## [To do]
Every line containing the string "weight" should be returned from the records.

## [Data extract]
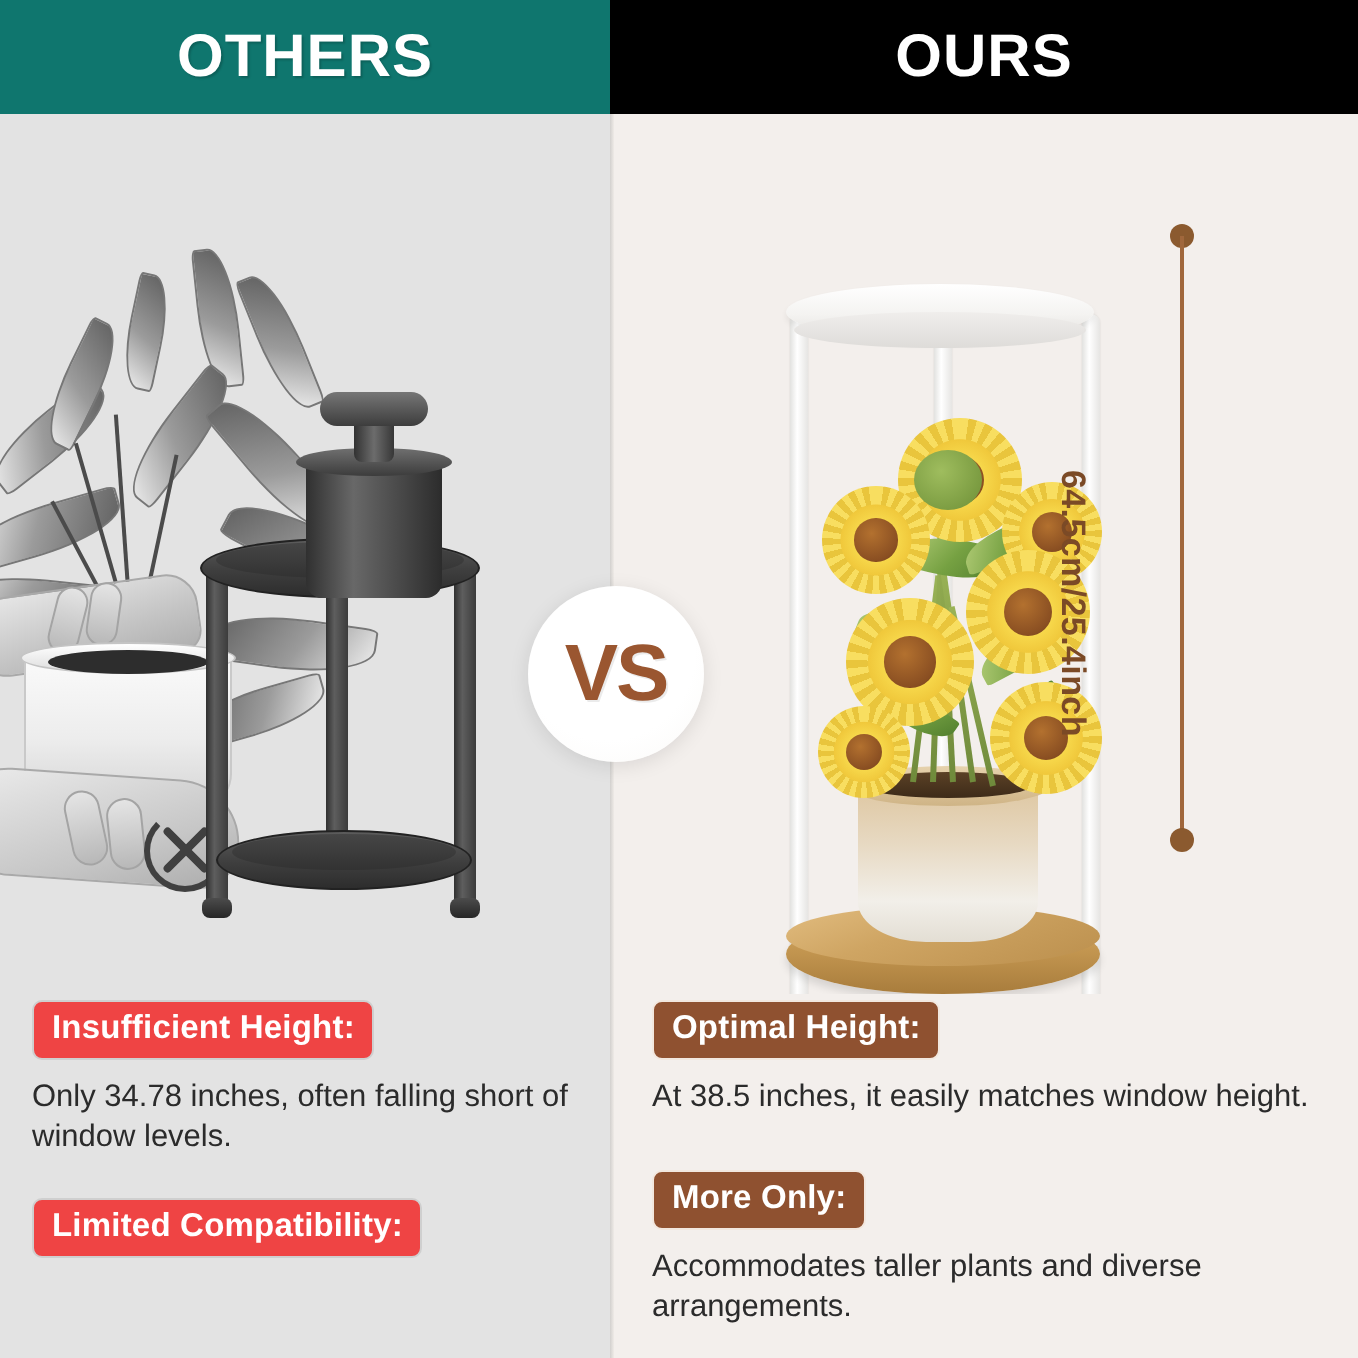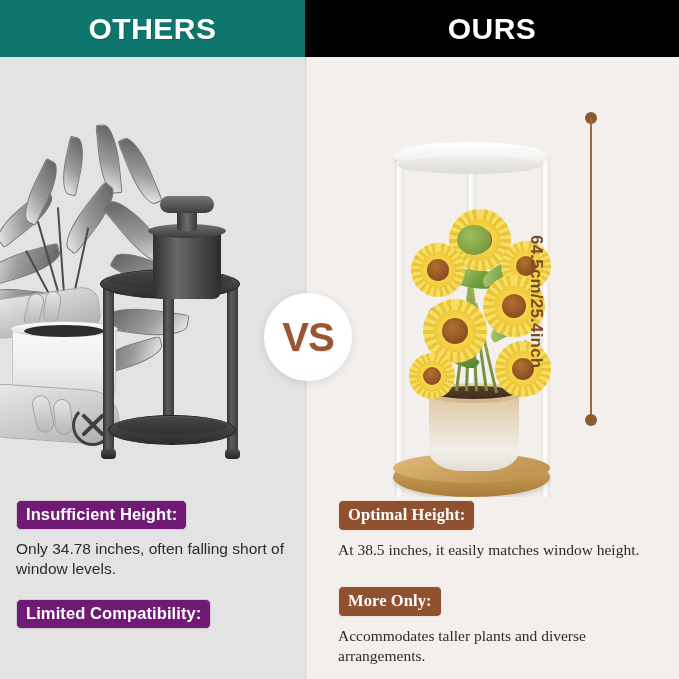--- a/index.html
+++ b/index.html
@@ -256,31 +256,31 @@
   }
   .vs-badge span {
     font-size:40px; font-weight:bold; color:#9a5630;
     letter-spacing:-1px;
     text-shadow:1px 1px 0 rgba(0,0,0,.08);
   }
 
   
   .textcol { position:absolute; top:500px; }
   .textcol-left  { left:16px;  width:278px; }
-  .textcol-right { left:338px; width:330px;font-family:Liberation Serif, serif; }
+  .textcol-right { left:326px; width:330px; }
 
   .badge {
     display:inline-block;
     padding:4px 9px 5px 9px;
     border-radius:5px;
     font-size:16.5px; font-weight:bold;
     color:#ffffff;
     letter-spacing:.1px;
   }
-  .badge-gray  { background:#701a75; border:1.5px solid #cfcfcf; }
+  .badge-gray  { background:#ef4444; border:1.5px solid #cfcfcf; }
   .badge-brown { background:#8f5130; border:1.5px solid #f2e7de; }
 
   .desc {
     margin-top:9px;
     font-size:15.5px; line-height:20px; color:#2b2b2b;
   }
   .block-gap { height:20px; }
   .block-gap-r { height:26px; }
 </style>
 </head>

## [Answer to this task]
     font-size:40px; font-weight:bold; color:#9a5630;
     font-size:16.5px; font-weight:bold;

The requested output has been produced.